Since the machine had no internet ROM OS it was very flexible which is why it remained a viable platform for so long. Programmers discovered all sorts of tricks to make it do things the designers never thought possible.
I'm just waiting for CJ to finishe Colecovision-tan then I'm hoping someone will do Intellivision-tan because I've got my first idea for a strip with those tans.
The carts for the Atari 2600 had some of the finest programming in the history of computers. The code was tight, efficent, and increased the performance of the hardware, rather than the other way round.
If games today were made with the skill and innovative design of the Atari 2600, the most popular titles would still be on a few floppys rather than multipul CDs.
Partly, I blame the developers of Windows for doing excessivly sloppy work. I also blame the hardware developers who descided to base their development on the requirements of poorly written code.
Nah... 90% of that space is media (movies/sounds/graphics.) Sure, the programs would be smaller and faster, but the overall game wouldn't likely be significantly smaller.
(This is not including techniques such as procedural textures, which can reduce disk size significantly but does mean large memory requirements and/or delays in game loading.)
Part of the problem is hardware has become so cheap and powerful that developers throw hardware at a problem instead of using software to fix it.
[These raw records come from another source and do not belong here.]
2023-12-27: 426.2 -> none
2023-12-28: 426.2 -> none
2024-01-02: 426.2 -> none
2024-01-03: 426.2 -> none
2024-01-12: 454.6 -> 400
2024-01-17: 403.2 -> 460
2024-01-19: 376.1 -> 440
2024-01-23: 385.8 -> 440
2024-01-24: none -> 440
This is why you need to get a new PC ever two years in order to play the newest games.
At the end of the 2600's life you had people doing absolutely increadable things with the 2600. The game Solaris, for example, almost looks like it could have been an NES game, the programmer really pushed the graphics capabilities of the machine. They could do that because the machine was so unrestricted the programmer could develope all sorts of ways to get around the hardware limitations with clever programming. That's why at the end they were able to create Atari 2600 games that looked absolutely nothing like the Atari 2600 games that were created in the begining of the machine's life.
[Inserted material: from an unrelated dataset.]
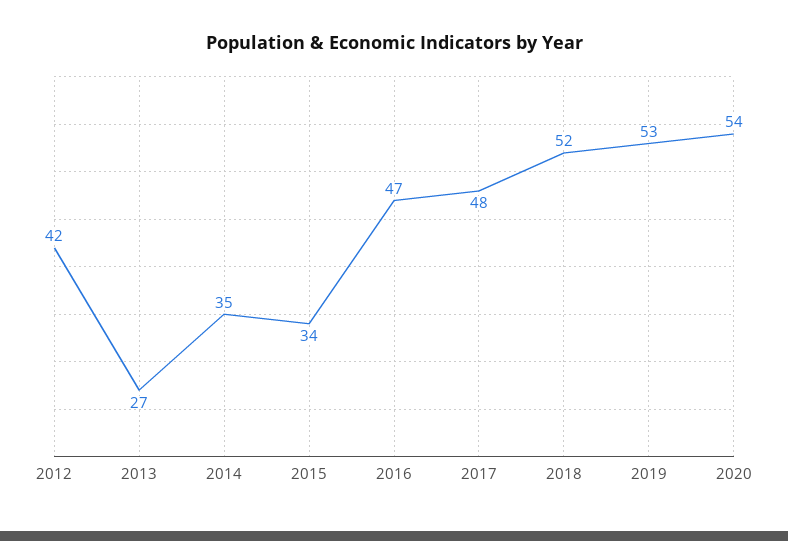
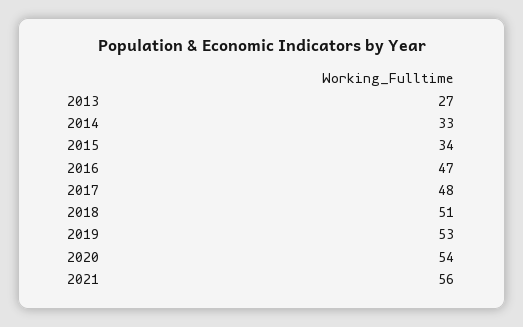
2012: 42 -> none
2014: 35 -> 33
2018: 52 -> 51
2021: none -> 56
The Intellivision, on the other hand, while containing superior hardware was much more restrictive in how you could program it. This is why all Intellivision games from the dawn of the machine until its death looked like Intellivision games.
The Playstation has had a development curve like that of the Atari 2600. The hardware was set at manufacture, and it was up to the game designers to take advantage of it.
Granted, there is some absolute shit out for both PS consoles, but if you look at the difference between things like the original Twisted Metal and Sewer Shark vs. something along the lines of FF7. It's just amazing what can be done when you have to be creative.
I'm hoping the PS2 has a similar development curve, but I've got the feeling that Sony is going to try to race the PS3, again, because of Microsoft and their utter piece of crap the X-box
Gah! I smell a fanboy console war looming! Noooooo!
But you're absolutely right, modern consoles aren't given the proper stretching they used to back in the days when 128 bytes of ram was some serious home gaming memory.... It's in the door to fulfil the fanboy hype and PR bull, then straight back out to make way for the successor...
*tennis face between Ghastly, Squiddy, Toawa, & D*
Do I win anything if I even pretend to be able to follow any of this...?
*edit... I decided I needed to do ascii for "tennis face"
(o )(o )
( o)( o)
(o )(o )
( o)( o)
Last edited by Honor on Sun Jul 25, 2004 1:08 pm, edited 2 times in total.
"We cross our bridges when we come to them and burn them behind us, with nothing to show for our progress except a memory of the smell of smoke, and a presumption that once our eyes watered...."
Here's my effort. I chose the cheap-as-chips home computer of the 80's, the Sinclair ZX. And here she is. In tan form.
It was my first games machine. Even tho it was total rubbish, used tapes to store stuff on, and took an eternity to load anything, it still holds a very fond place in my heart.